Notice how there's a two-way dependency here - the plugin depends on foo/bar , and the project itself depends on foo/bar-plugin .

Here's where it gets weird. During a fresh installation with eg composer install or composer update , everything is fine - the plugin does it's thing, which, right now, means just announcing itself on the console.

Now, after installation, if I type just composer , I'd expect to see the plugin announce itself, same as before, right?

Instead, it generates a fatal "class not found error", as soon as it tries to reference any class belonging to the foo/bar package.

It's as though composer lost track of the fact that foo/bar-plugin requires foo/bar , and for some reason it's classes aren't auto-loadable.

Is there any reason this shouldn't be possible? Why not?

Of course I can just package this stuff in separate external package, but that isn't going to make much sense, since these packages are just going to depend on each other - they're effectively one unit, a packaging them as two packages is going to result in a mess of major version increases with every small change, as basically every release of foo/bar will break foo/bar-plugin .

Ideally, I'd like to simply add the composer-plugin directly into the main package, but it appears that's not possible for some reason? Only a package with type composer-plugin is allowed to add plug-ins, it seems?

If the plugin is essentially a part of your package, you should not use it as such. Composer offers alternatives.

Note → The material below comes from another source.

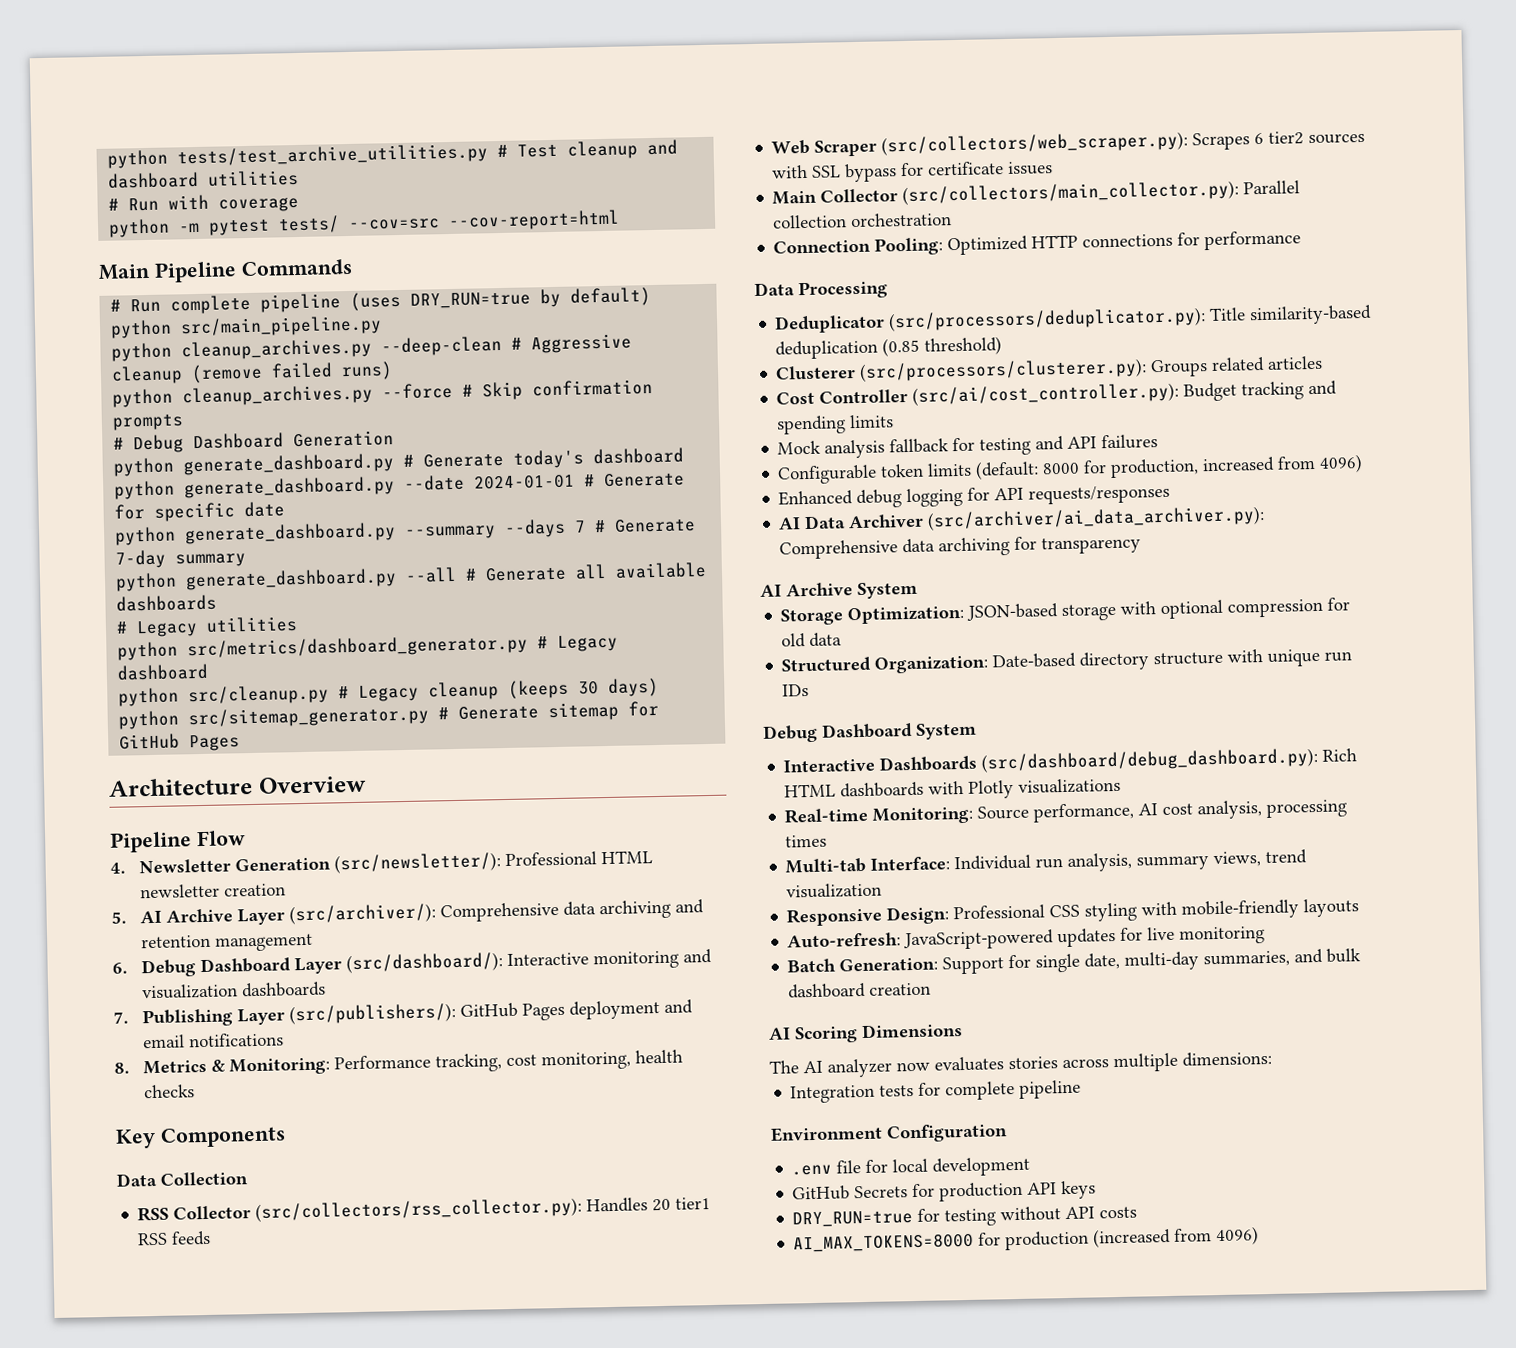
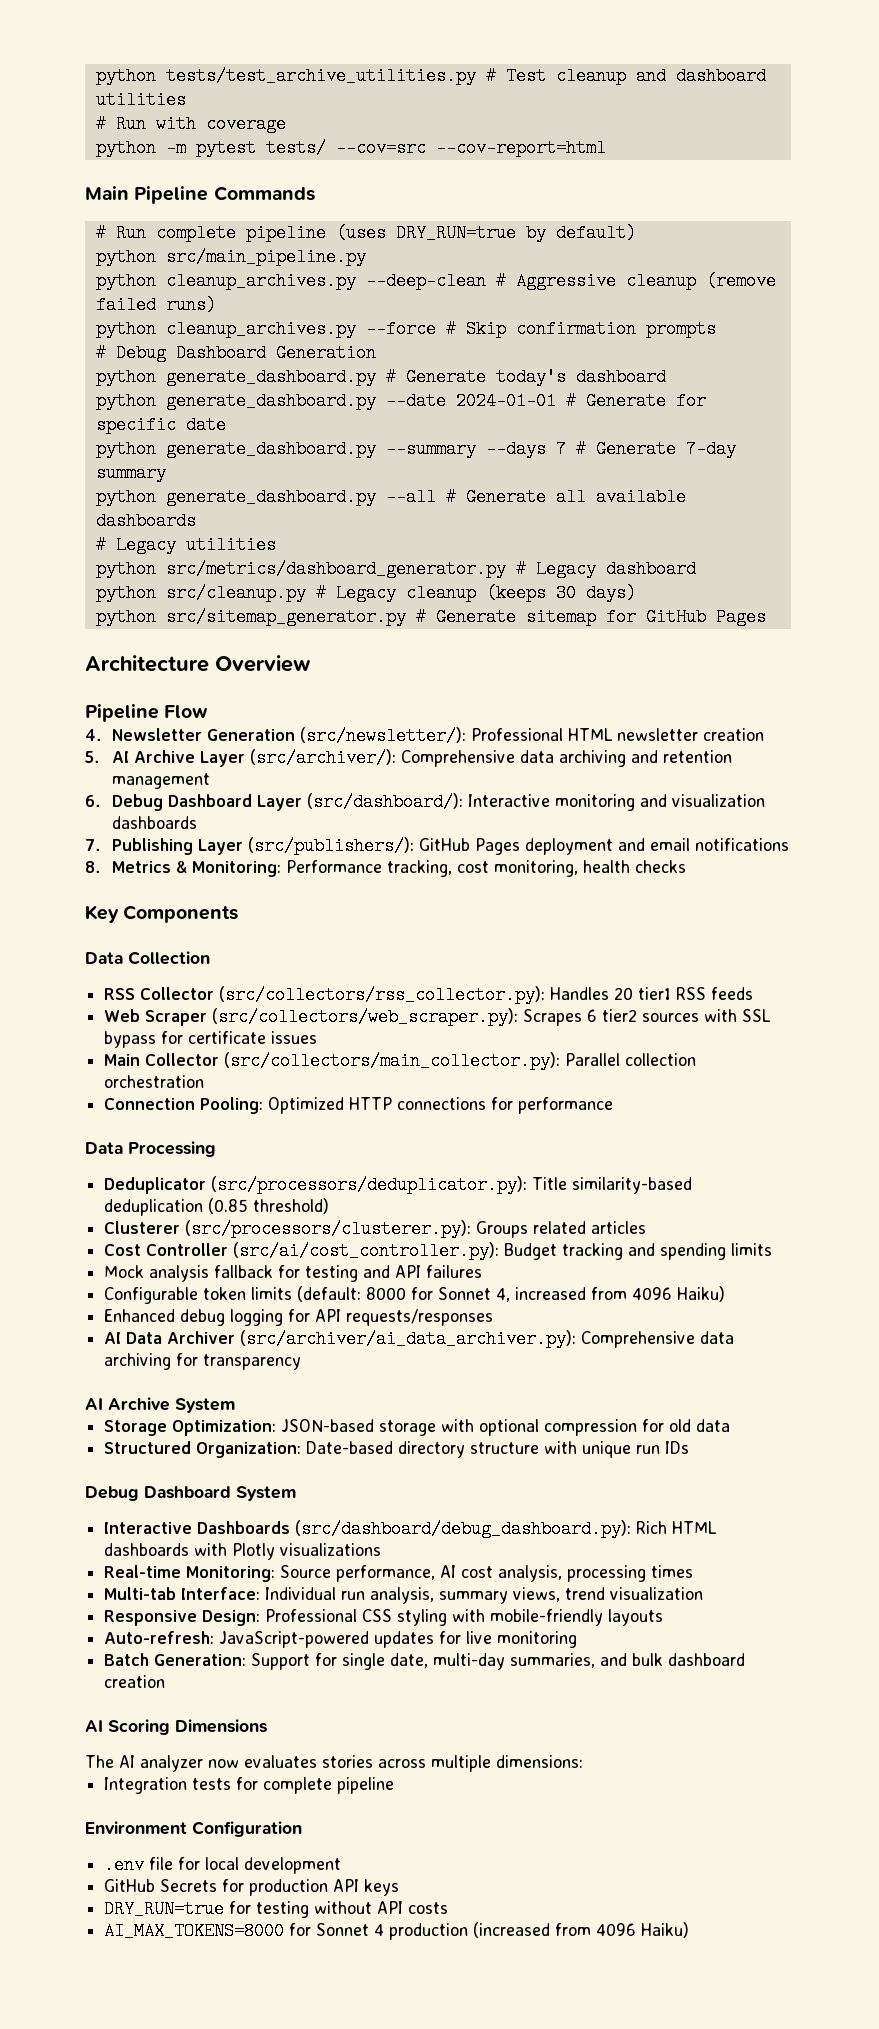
- Configurable token limits (default: 8000 for production, increased from 4096)
+ Configurable token limits (default: 8000 for Sonnet 4, increased from 4096 Haiku)
- AI_MAX_TOKENS=8000 for production (increased from 4096)
+ AI_MAX_TOKENS=8000 for Sonnet 4 production (increased from 4096 Haiku)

As Jens mentioned in a comment to your question, there is 'scripts' key in composer.json . You can invoke shell commands inside, but also call static class methods.

About plugin solution - composer explicitly mentions this on its site:

Composer makes no assumptions about the state of your dependencies prior to install or update. Therefore, you should not specify scripts that require Composer-managed dependencies in the pre-update-cmd or pre-install-cmd event hooks . If you need to execute scripts prior to install or update please make sure they are self-contained within your root package.

(my side note - this also roughly applies to plugins).

Anyway - to provide you with a solution: discard 'plugin' approach. Instead modify your composer.json file so it looks as follows:

composer.json

{
    "name": "foo/bar",
    "type": "library",
    "autoload": {
        "psr-4": {
            "Foo\\Bar\\": "src/"
        }
    },
    "require": {
    },

    "scripts": {
        "post-install-cmd": [
            "Foo\\Bar\\Composer\\Plugin::postInstall"
        ],
        "post-update-cmd": [
            "Foo\\Bar\\Composer\\Plugin::postUpdate"
        ]        
    }

}

Additionally, in src/Composer folder create Plugin.php :

src/Composer/Plugin.php

<?php

namespace Foo\Bar\Composer;

use Foo\Bar\Test;

/**
 * Composer scripts.
 */
class Plugin
{
    public static function postInstall()
    {
        print_r("POST INSTALL\n");
        print_r(Test::TEST_CONST);
        print_r("\n");
    }

    public static function postUpdate()
    {
        print_r("POST UPDATE\n");
        print_r(Test::TEST_CONST);
        print_r("\n");
    }
}

As you see, it prints constant from Test class. Create it in src/ :

src/Test.php

<?php

namespace Foo\Bar;

/**
 * Test class.
 */
class Test
{
    const TEST_CONST = "HERE I AM";
}

Run this and check, how it plays out.